If you’re measuring self-service activity, you’ll have another eVar for self-service transaction type and a counter success event.  These two are set every time the user completes a transaction.  You pass the type of transaction to the eVar and set the success event.  All pretty much no-brainer stuff.

If you really want to get value, you’ll also use an eVar to capture their memberID, userID or some other unique value that can be used for customer-type segmentation.

Basic segmentation – customer/non-customer

When a user does something that only a customer can do, or if they make a purchase, you set the eVar as “customer” or something similar.  You also set the success event, such as login, if that’s what they did.

You will also need to set the s.prop to “customer” and you need to make sure it’s remembered and set again on every single page view.
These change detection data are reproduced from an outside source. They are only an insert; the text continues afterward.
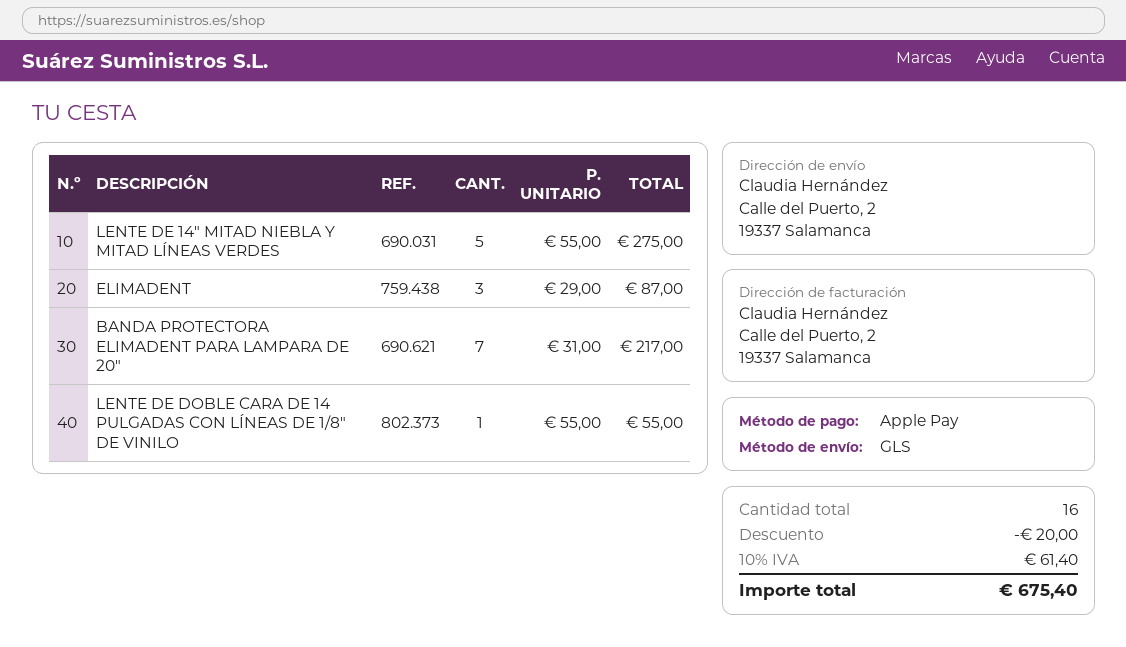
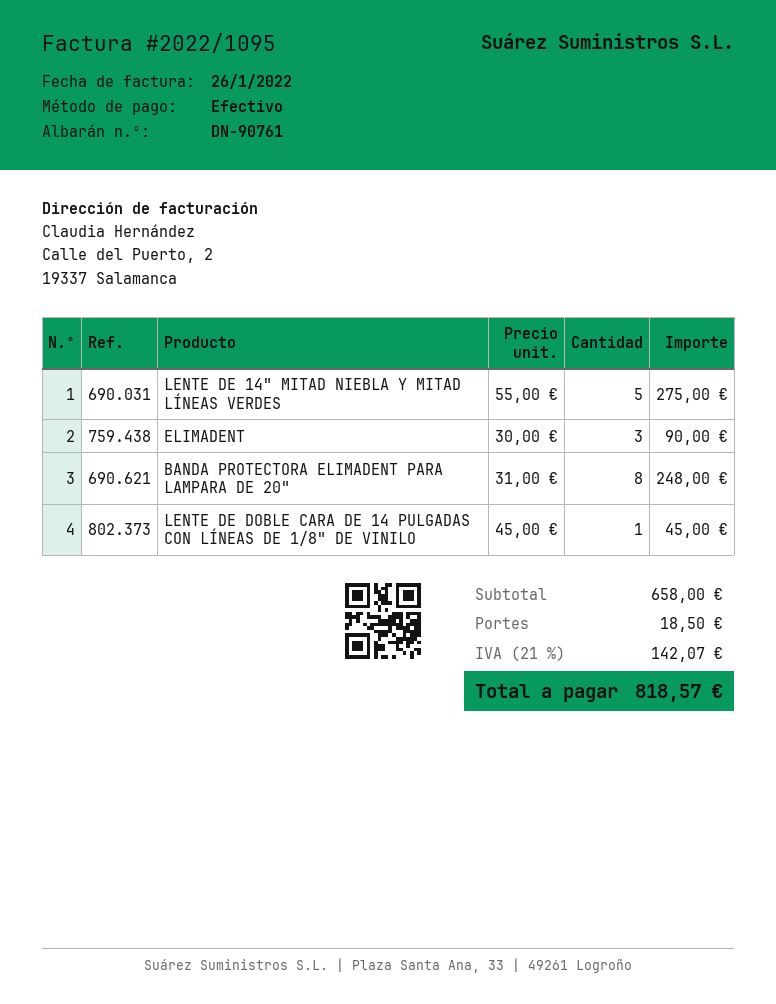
payment method: Apple Pay -> cash
ELIMADENT: 3 x 29.00 = 87.00 -> 3 x 30.00 = 90.00
BANDA PROTECTORA ELIMADENT PARA LAMPARA DE 20": 7 x 31.00 = 217.00 -> 8 x 31.00 = 248.00
LENTE DE DOBLE CARA DE 14 PULGADAS CON LÍNEAS DE 1/8" DE VINILO: 1 x 55.00 = 55.00 -> 1 x 45.00 = 45.00
discount: 20.00 -> none
shipping: none -> 18.50
tax: 10% = 61.40 -> 21% = 142.07
total: 675.40 -> 818.57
The way to do this is through the getAndPersistValue plugin – a handy little plugin that will set a traffic prop automatically from a value in the cookie.

For example:

Let’s say that you have a My{something or other} self service site, and the user logs in.  Upon login, you would use the following in your s_code:

/* My Self Service Login */
/* Set User Type */
if((s.pageName.match(/loggedin/)){ // change for your page
/* serialised login and self service success success event*/”event1,event2″;
s.eVar10=”Customer”; // Customer Non Customer
s.eVar11=”Login”; // Self service transaction name
/* Check existence of persisting prop10 – user type */
if(!s.prop10&&!s.eVar10) {
s.prop10=”Non Customer”;
/* Set persisting prop10 to value of the eVar10 */

Basically what happens is when the user logs in, the eVar is set to Customer.  The success events count the number of successful logins and also a general self-service transaction count.

Line 8 says set s.prop10 from the value of eVar10 and store it in a cookie for 365 days.

Under non-logged in status, eVar10 will be empty, so line 9 is true (eVar10 has no value but s.prop10 may have a value).  If that’s the case, set it Non Customer and set the eVar to Non Customer.

Then line 14 re-evaluates s.prop10 from eVar10 and resets itself.  Odd I know, but it works.

You end up with a number of different states:

1) For non customers eVar10 and s.prop10 = Non Customer

2) For customers in the same session, eVar10 and s.prop10 will be Customer

3) For customers in a later session, eVar10 and s.prop10 will be Customer (because of the getAndPersistValue)

A word about the success events:

I’ve used two success events – event1 as a discrete count of logins and another as a general count of self service transactions.  You could combine, but I like the separate count and you can serialise the login event so you only count it once per session – giving an idea of true logins, rather than repeat logins per session.  The self-service transaction type (eVar11) would generate a report of all the different types of transactions by customer type, when viewed using the Self Service Transaction event (event2), or specifically logins (event1).

The Result

Now you have the capability to report on not only logins and self-service transactions types, but also your conversion rates are more representative of real rates by Non-Customers (and Customers – very important for retention purposes), and you can see their behaviors across pages when you use the s.prop.

In v15, or with Discover, you can create and use these two segment values for more analysis to filter out or filter in based on Customer or Non Customer.

Of course, the next thing you’ll want to do is further enhance your Customer segments with demographics, or those additional business segments, using extracts from your customer database.  Take a look at 1 million rows and it still wants more, for an understanding of how that works.

So, segment, strip out your non-customers and re-run your conversion rates.  Now do the same for customers.  And now start looking at what customers did prior to conversion so you can influence those non-customers to do the same thing.

My final tip…use Test&Target to provide more relevant content to Customers or Non Customers…because, now you can identify them.